The GDPR treats the citizens of the European Union, whom it calls “natural persons,” as also being “data subjects”—that is, people who generate personally identifiable data. In the US, data is usually regarded as the property of whoever collects it. But the EU posits data as the property of the person it represents, which allows it to treat our data subjecthood as deserving of civil liberties protections.
The GDPR is undoubtedly a major legal advance, but even its transnationalism is too parochiaclass="underline" the Internet is global. Our natural personhood will never be legally synonymous with our data subjecthood, not least because the former lives in one place at a time while the latter lives in many places simultaneously.
Today, no matter who you are, or where you are, bodily, physically, you are also elsewhere, abroad—multiple selves wandering along the signal paths, with no country to call your own, and yet beholden to the laws of every country through which you pass. The records of a life lived in Geneva dwell in the Beltway. The photos of a wedding in Tokyo are on a honeymoon in Sydney. The videos of a funeral in Varanasi are up on Apple’s iCloud, which is partially located in my home state of North Carolina and partially scattered across the partner servers of Amazon, Google, Microsoft, and Oracle, throughout the EU, UK, South Korea, Singapore, Taiwan, and China.
Our data wanders far and wide. Our data wanders endlessly.
We start generating this data before we are born, when technologies detect us in utero, and our data will continue to proliferate even after we die. Of course, our consciously created memories, the records that we choose to keep, comprise just a sliver of the information that has been wrung out of our lives—most of it unconsciously, or without our consent—by business and government surveillance. We are the first people in the history of the planet for whom this is true, the first people to be burdened with data immortality, the fact that our collected records might have an eternal existence.
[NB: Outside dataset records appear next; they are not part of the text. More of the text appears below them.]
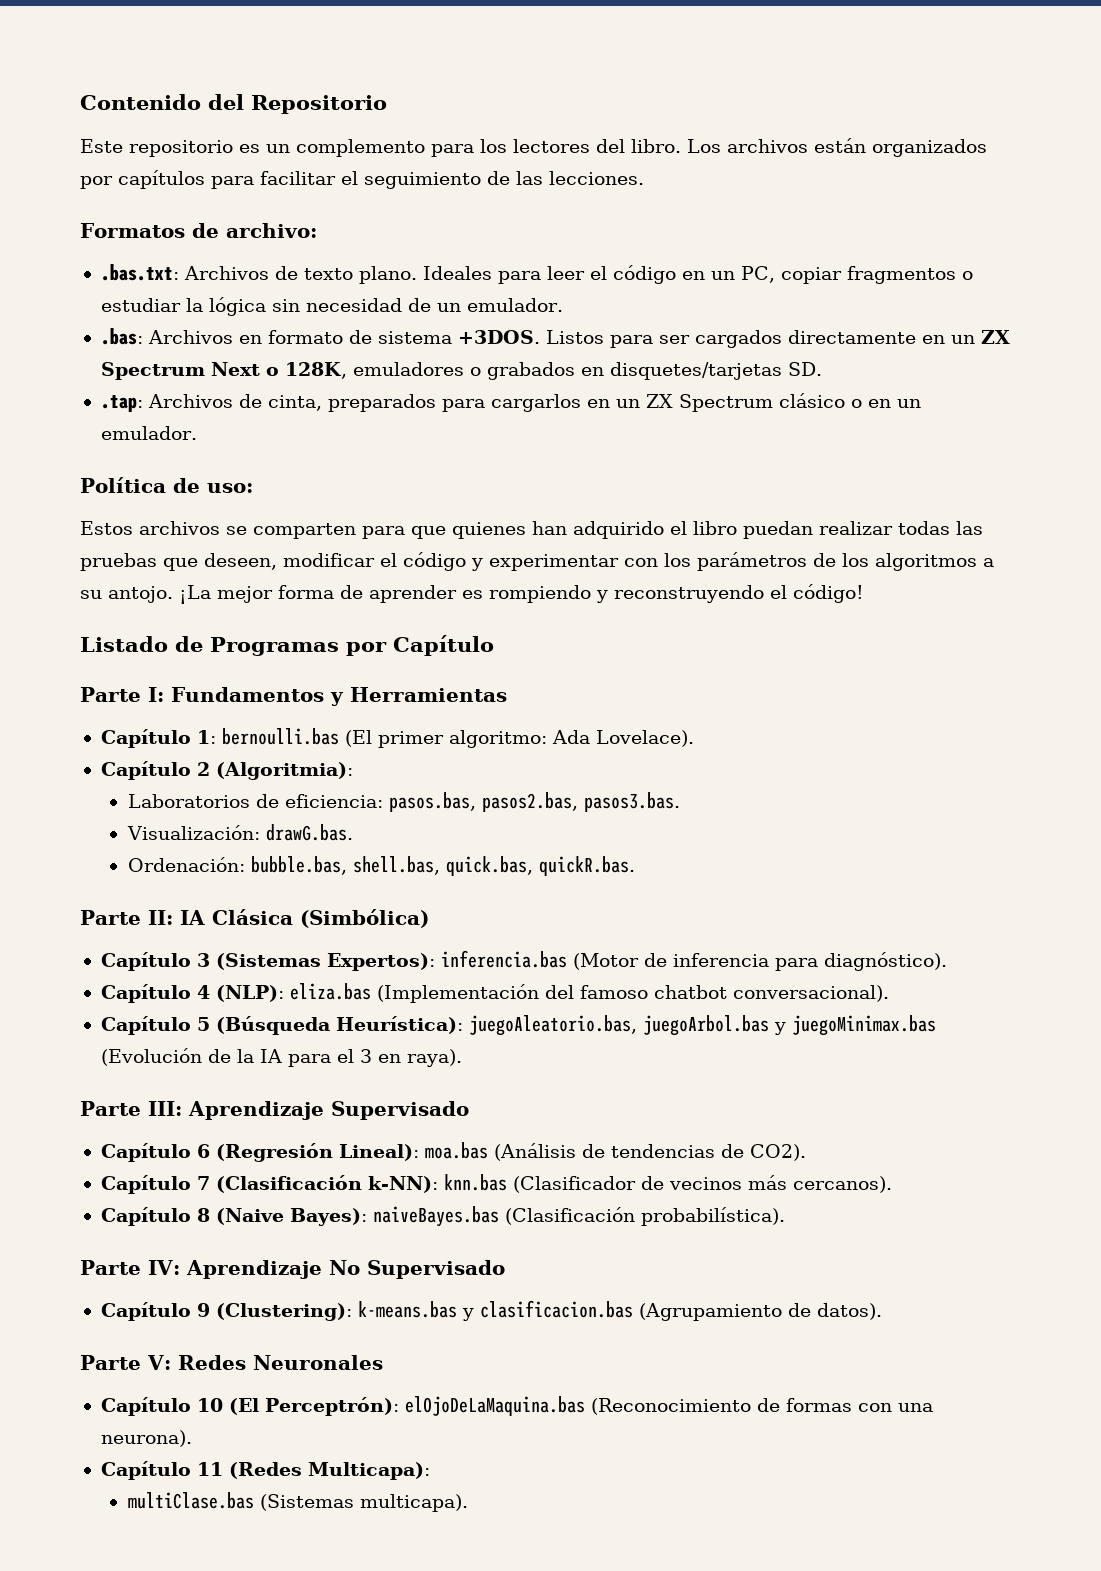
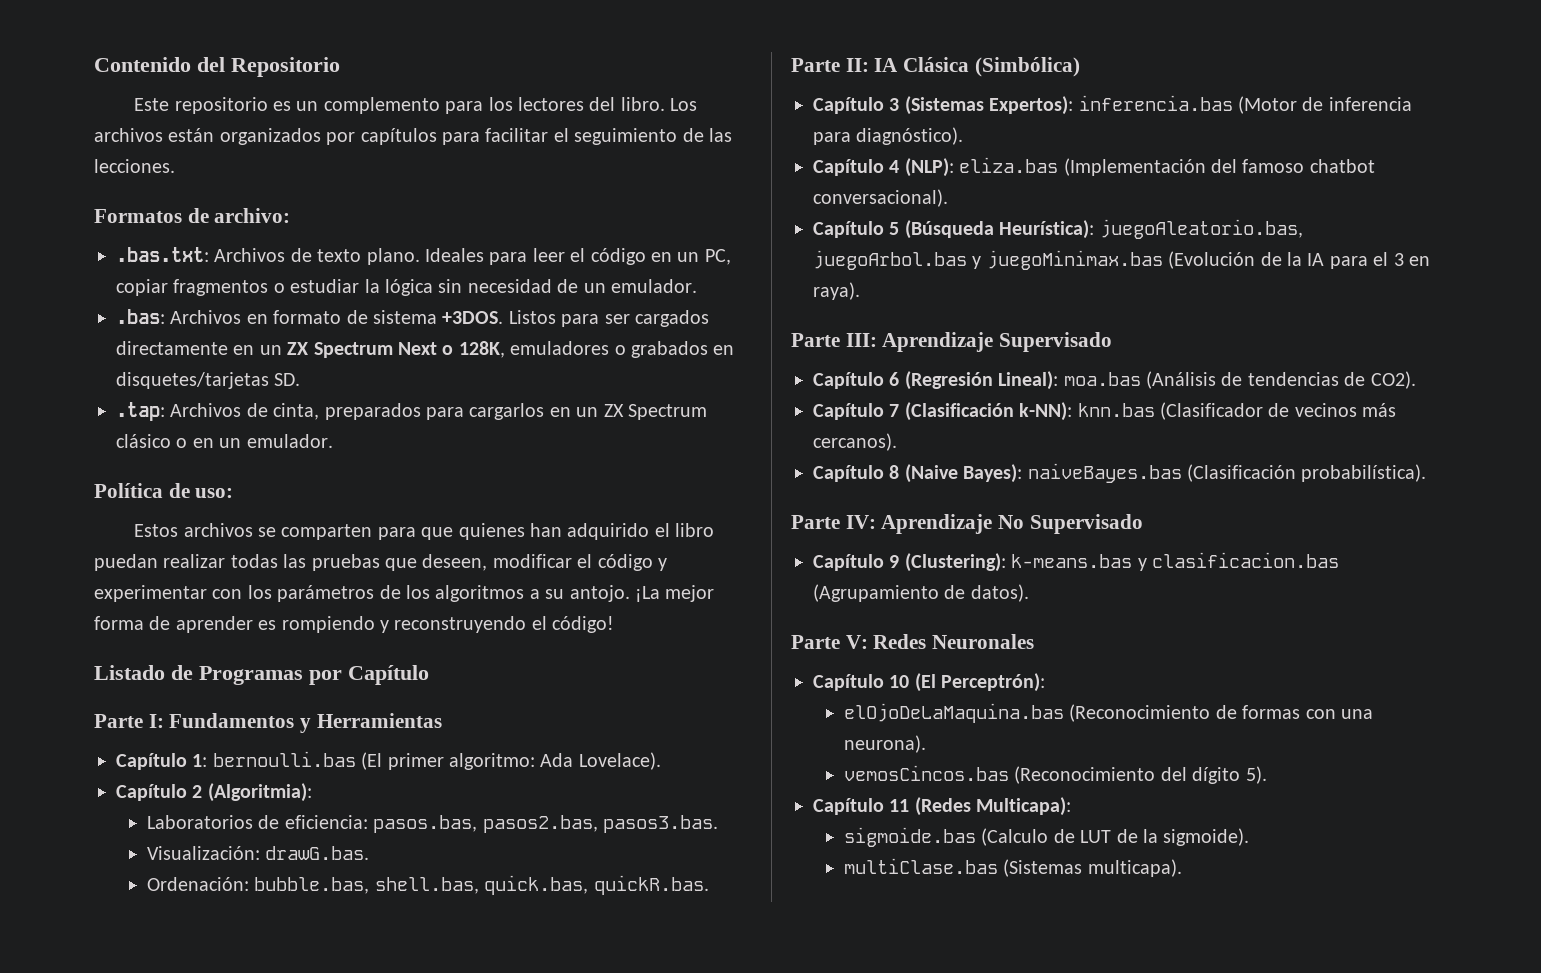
- Capítulo 10 (El Perceptrón): elOjoDeLaMaquina.bas (Reconocimiento de formas con una neurona).
+ Capítulo 10 (El Perceptrón):
+ elOjoDeLaMaquina.bas (Reconocimiento de formas con una neurona).
+ vemosCincos.bas (Reconocimiento del dígito 5).
+ sigmoide.bas (Calculo de LUT de la sigmoide).

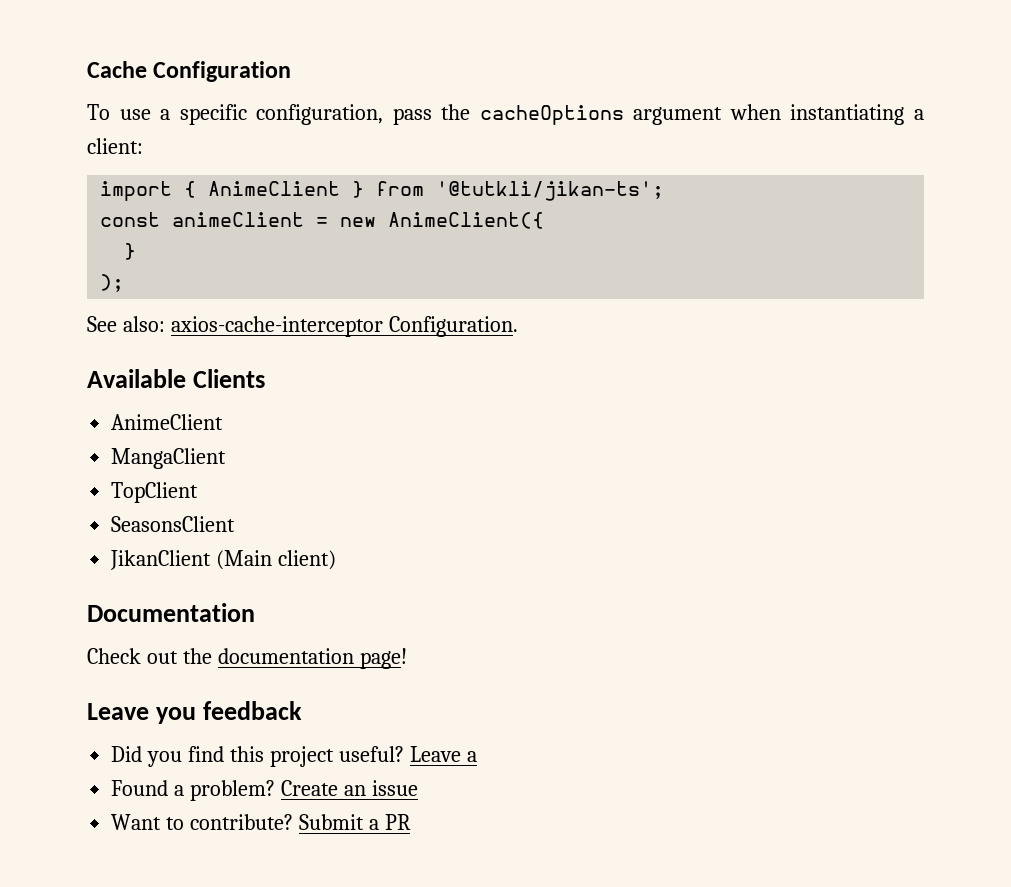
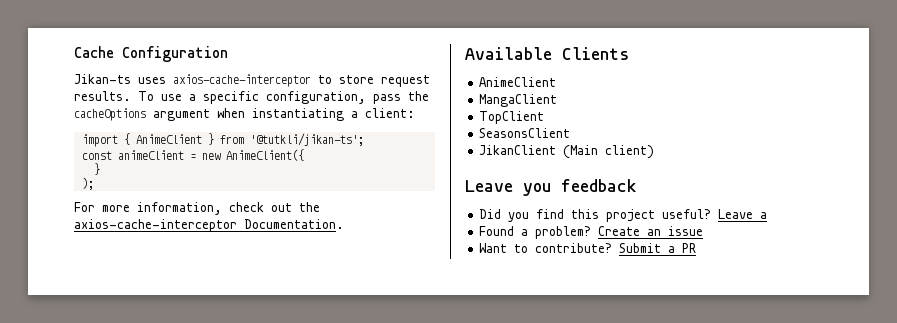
+ Jikan-ts uses axios-cache-interceptor to store request results.
- See also: axios-cache-interceptor Configuration.
+ For more information, check out the axios-cache-interceptor Documentation.
- Documentation
- Check out the documentation page!

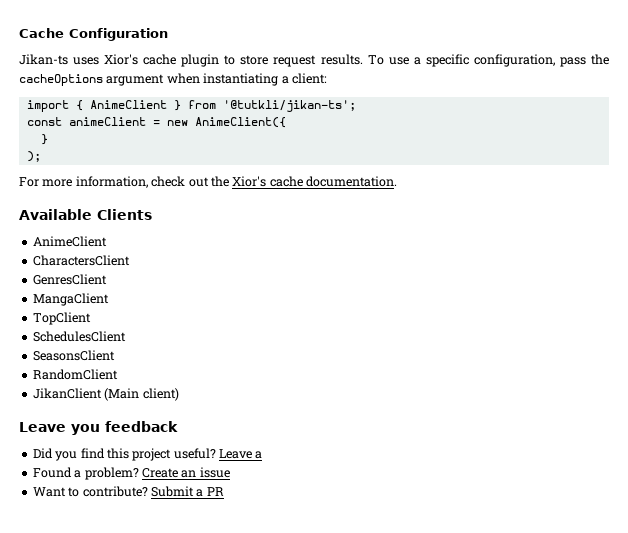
- Jikan-ts uses axios-cache-interceptor to store request results.
+ Jikan-ts uses Xior's cache plugin to store request results.
- For more information, check out the axios-cache-interceptor Documentation.
+ For more information, check out the Xior's cache documentation.
+ CharactersClient
+ GenresClient
+ SchedulesClient
+ RandomClient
This is why we have a special duty. We must ensure that these records of our pasts can’t be turned against us, or turned against our children.
Today, the liberty that we call privacy is being championed by a new generation. Not yet born on 9/11, they have spent their entire lives under the omnipresent specter of this surveillance. These young people who have known no other world have dedicated themselves to imagining one, and it’s their political creativity and technological ingenuity that give me hope.
Still, if we don’t act to reclaim our data now, our children might not be able to do so. Then they, and their children, will be trapped too—each successive generation forced to live under the data specter of the previous one, subject to a mass aggregation of information whose potential for societal control and human manipulation exceeds not just the restraints of the law but the limits of the imagination.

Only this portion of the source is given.